You have a CronJob with schedule: "*/5 * * * *" and concurrencyPolicy: Forbid. A run starts at 12:00 and takes 8 minutes. What happens at 12:05 and 12:10?

Show answer
At 12:05 the previous Job is still running; `Forbid` skips the tick — no new Job created. At 12:08 the running Job completes. At 12:10 (next tick) a new Job starts. The skipped 12:05 is *not* retroactively run (use `Allow` if you want overlap, `Replace` if you want the new run to kill the old). This is why long-running jobs and tight cron schedules need careful concurrency choice (see §CronJob fields).
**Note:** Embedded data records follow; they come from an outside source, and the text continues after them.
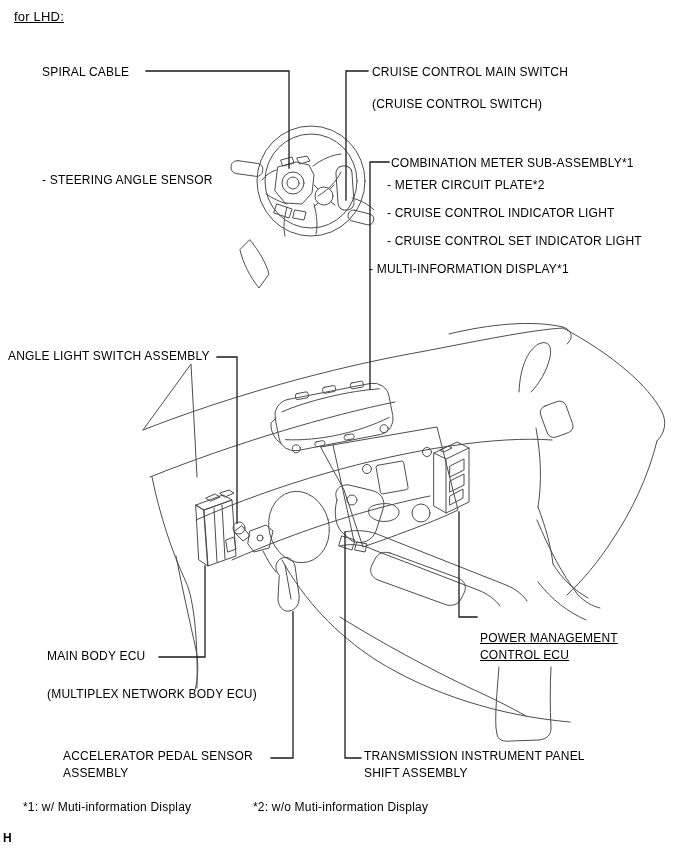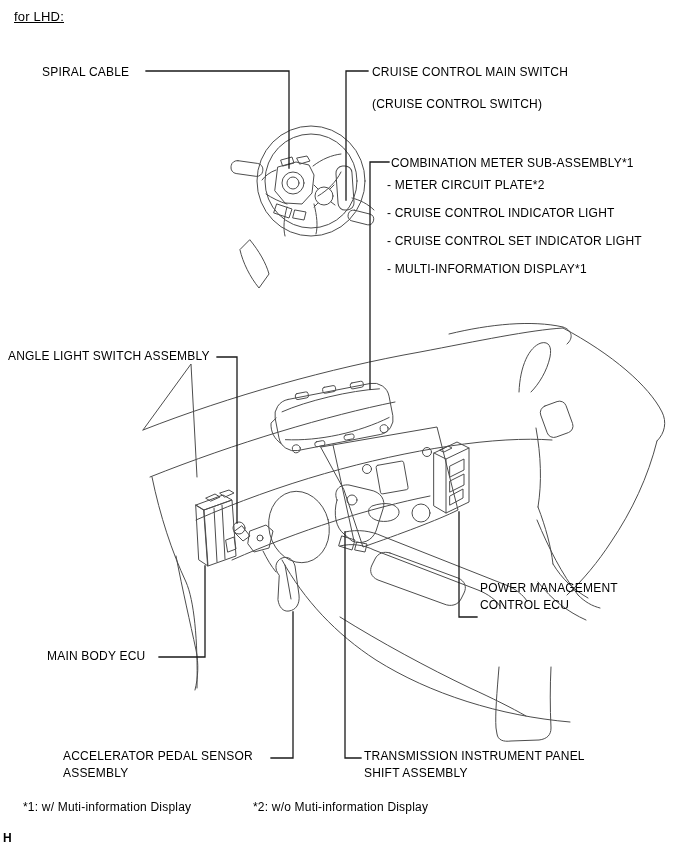--- a/index.html
+++ b/index.html
@@ -179,6 +179,7 @@
   <div class="label heading" style="left:14px;top:8px;">for LHD:</div>
 
   <div class="label" style="left:42px;top:64px;">SPIRAL CABLE</div>
+  <div class="label" style="left:42px;top:172px;">- STEERING ANGLE SENSOR</div>
 
   <div class="label" style="left:372px;top:64px;">CRUISE CONTROL MAIN SWITCH</div>
   <div class="label" style="left:372px;top:96px;">(CRUISE CONTROL SWITCH)</div>

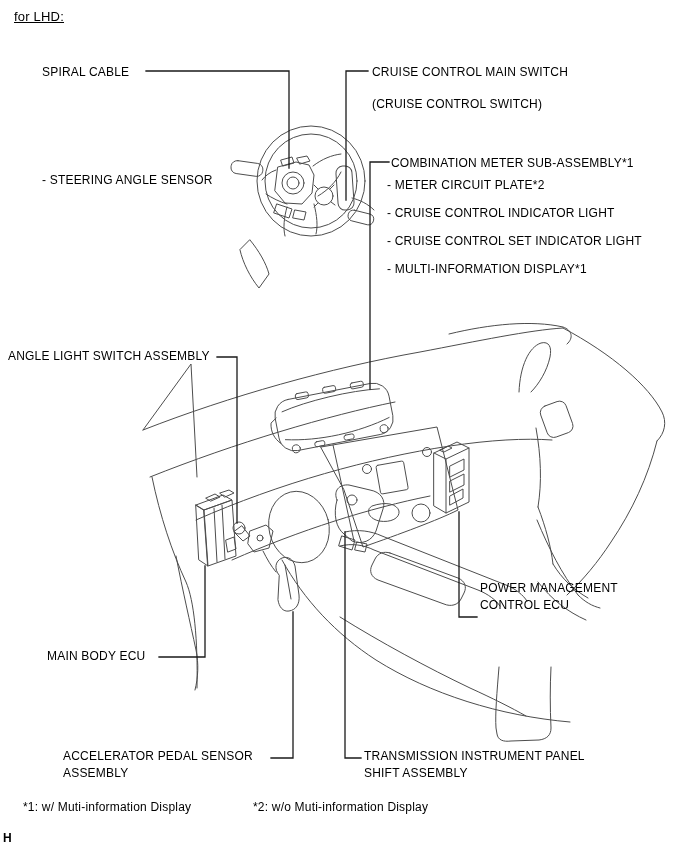--- a/index.html
+++ b/index.html
@@ -188,7 +188,7 @@
   <div class="label" style="left:387px;top:177px;">- METER CIRCUIT PLATE*2</div>
   <div class="label" style="left:387px;top:205px;">- CRUISE CONTROL INDICATOR LIGHT</div>
   <div class="label" style="left:387px;top:233px;">- CRUISE CONTROL SET INDICATOR LIGHT</div>
-  <div class="label" style="left:387px;top:261px;">- MULTI-INFORMATION DISPLAY*1</div>
+  <div class="label" style="left:369px;top:261px;">- MULTI-INFORMATION DISPLAY*1</div>
 
   <div class="label" style="left:8px;top:348px;">ANGLE LIGHT SWITCH ASSEMBLY</div>
 

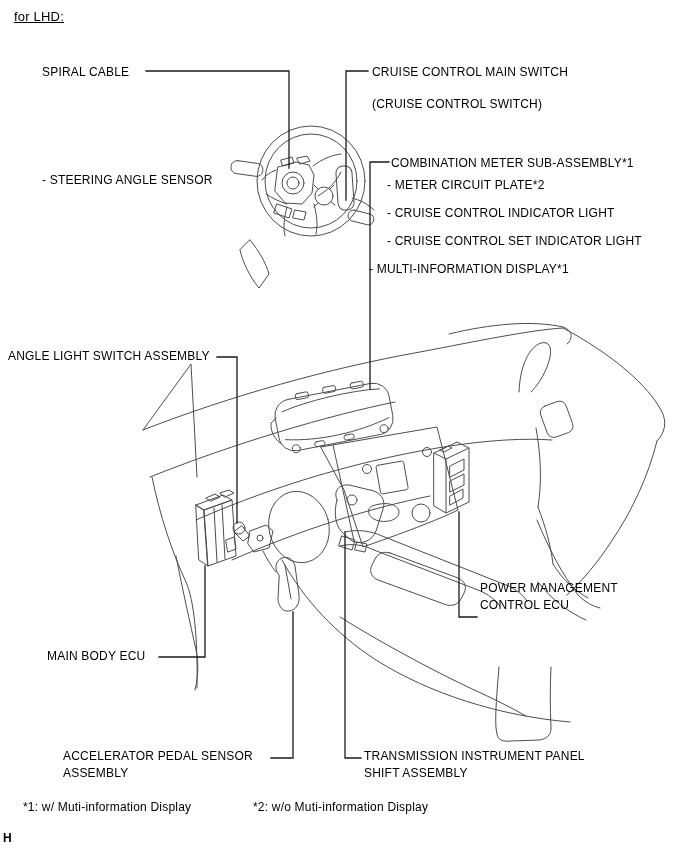--- a/index.html
+++ b/index.html
@@ -197,7 +197,7 @@
   <div class="label" style="left:63px;top:748px;">ACCELERATOR PEDAL SENSOR
 ASSEMBLY</div>
 
-  <div class="label" style="left:480px;top:580px;">POWER MANAGEMENT
+  <div class="label" style="left:480px;top:630px;text-decoration:underline;">POWER MANAGEMENT
 CONTROL ECU</div>
 
   <div class="label" style="left:364px;top:748px;">TRANSMISSION INSTRUMENT PANEL

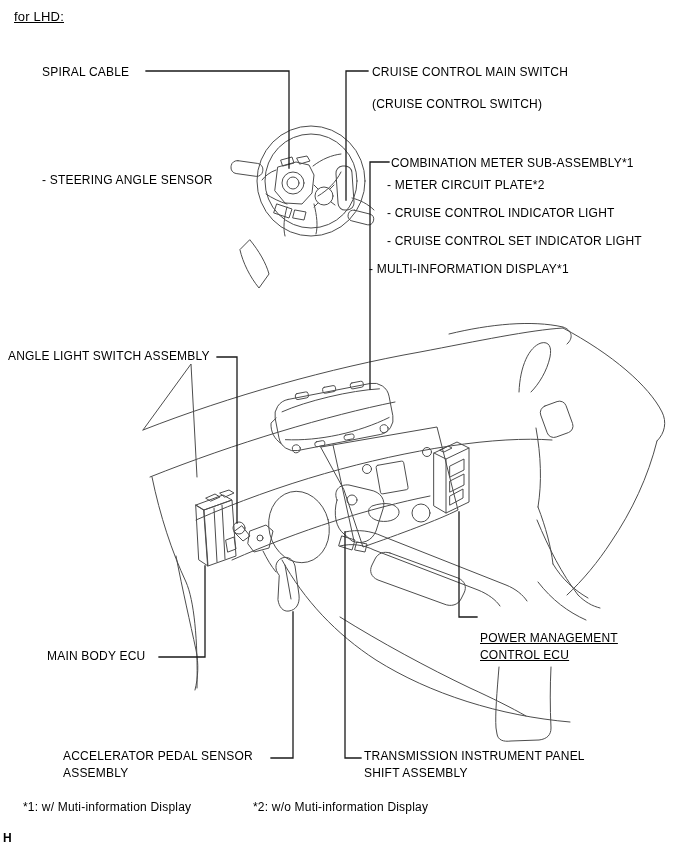--- a/index.html
+++ b/index.html
@@ -193,6 +193,7 @@
   <div class="label" style="left:8px;top:348px;">ANGLE LIGHT SWITCH ASSEMBLY</div>
 
   <div class="label" style="left:47px;top:648px;">MAIN BODY ECU</div>
+  <div class="label" style="left:47px;top:686px;">(MULTIPLEX NETWORK BODY ECU)</div>
 
   <div class="label" style="left:63px;top:748px;">ACCELERATOR PEDAL SENSOR
 ASSEMBLY</div>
A CronJob runs nightly cleanup but a quota incident keeps the controller down from 02:00 to 04:00. The schedule is 0 3 * * * and startingDeadlineSeconds: 300. What happens when the controller recovers, and why is this design correct?

Show answer
The 03:00 tick was missed; at 04:00 the controller checks if it's still within 300s of the scheduled time — it isn't (60 min elapsed), so the tick is recorded as missed and **not** retroactively run. The next regular run is the following 03:00. The design prevents stampedes: without `startingDeadlineSeconds`, a long outage would queue up many ticks to fire on recovery, potentially overwhelming downstream systems (see §How it works under the hood, "missed schedules").
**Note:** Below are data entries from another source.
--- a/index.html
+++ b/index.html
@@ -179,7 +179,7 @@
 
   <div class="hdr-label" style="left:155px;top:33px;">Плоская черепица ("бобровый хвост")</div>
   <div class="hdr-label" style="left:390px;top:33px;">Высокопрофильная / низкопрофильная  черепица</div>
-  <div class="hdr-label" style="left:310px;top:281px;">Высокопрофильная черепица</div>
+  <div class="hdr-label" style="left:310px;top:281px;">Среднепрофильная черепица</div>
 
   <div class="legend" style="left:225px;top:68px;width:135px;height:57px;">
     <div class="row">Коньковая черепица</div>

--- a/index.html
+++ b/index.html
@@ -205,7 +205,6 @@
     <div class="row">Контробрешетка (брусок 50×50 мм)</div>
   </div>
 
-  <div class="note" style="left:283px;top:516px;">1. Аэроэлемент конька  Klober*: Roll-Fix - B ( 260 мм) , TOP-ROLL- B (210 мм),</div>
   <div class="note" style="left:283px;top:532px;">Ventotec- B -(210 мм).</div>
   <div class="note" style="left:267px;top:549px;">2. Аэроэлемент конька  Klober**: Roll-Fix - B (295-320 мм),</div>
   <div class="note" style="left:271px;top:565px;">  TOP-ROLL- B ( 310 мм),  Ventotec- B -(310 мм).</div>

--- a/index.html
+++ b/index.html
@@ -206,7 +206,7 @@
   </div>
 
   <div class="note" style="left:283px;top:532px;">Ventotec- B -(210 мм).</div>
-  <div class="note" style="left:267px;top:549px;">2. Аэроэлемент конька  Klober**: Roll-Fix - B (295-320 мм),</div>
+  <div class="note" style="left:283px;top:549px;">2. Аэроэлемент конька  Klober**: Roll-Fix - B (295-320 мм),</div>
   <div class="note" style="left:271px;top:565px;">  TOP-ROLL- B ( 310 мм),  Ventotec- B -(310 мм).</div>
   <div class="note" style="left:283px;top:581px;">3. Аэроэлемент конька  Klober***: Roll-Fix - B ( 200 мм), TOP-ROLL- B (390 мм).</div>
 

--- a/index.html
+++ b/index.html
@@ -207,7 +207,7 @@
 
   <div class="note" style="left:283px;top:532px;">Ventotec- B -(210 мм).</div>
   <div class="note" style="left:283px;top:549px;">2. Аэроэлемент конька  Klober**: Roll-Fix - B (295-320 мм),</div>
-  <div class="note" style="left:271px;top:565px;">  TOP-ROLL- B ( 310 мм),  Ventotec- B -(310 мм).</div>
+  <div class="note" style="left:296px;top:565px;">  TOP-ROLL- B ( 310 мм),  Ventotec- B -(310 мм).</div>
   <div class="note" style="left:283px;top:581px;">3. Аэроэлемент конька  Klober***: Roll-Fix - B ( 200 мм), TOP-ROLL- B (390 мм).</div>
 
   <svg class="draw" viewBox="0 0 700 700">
Hands-on extension: apply the db-migrate Job to a fresh bookstore namespace, wait for completion, then kubectl apply -f the same file again. What happens, and what does this teach about Job re-runs?

What you should see
The second `apply` is a no-op — the Job's `name` is unique and Kubernetes treats it as an update to the existing (Complete) Job, not a re-run. To re-run, you must `kubectl delete job db-migrate` and re-apply (or template a unique name in CI). This is why Helm pre-install/pre-upgrade hooks use unique names per release. The idempotent SQL (`CREATE TABLE IF NOT EXISTS`) is what makes the re-run safe when one *does* happen (see §1. DB-migration Job, "to re-run you delete and re-apply").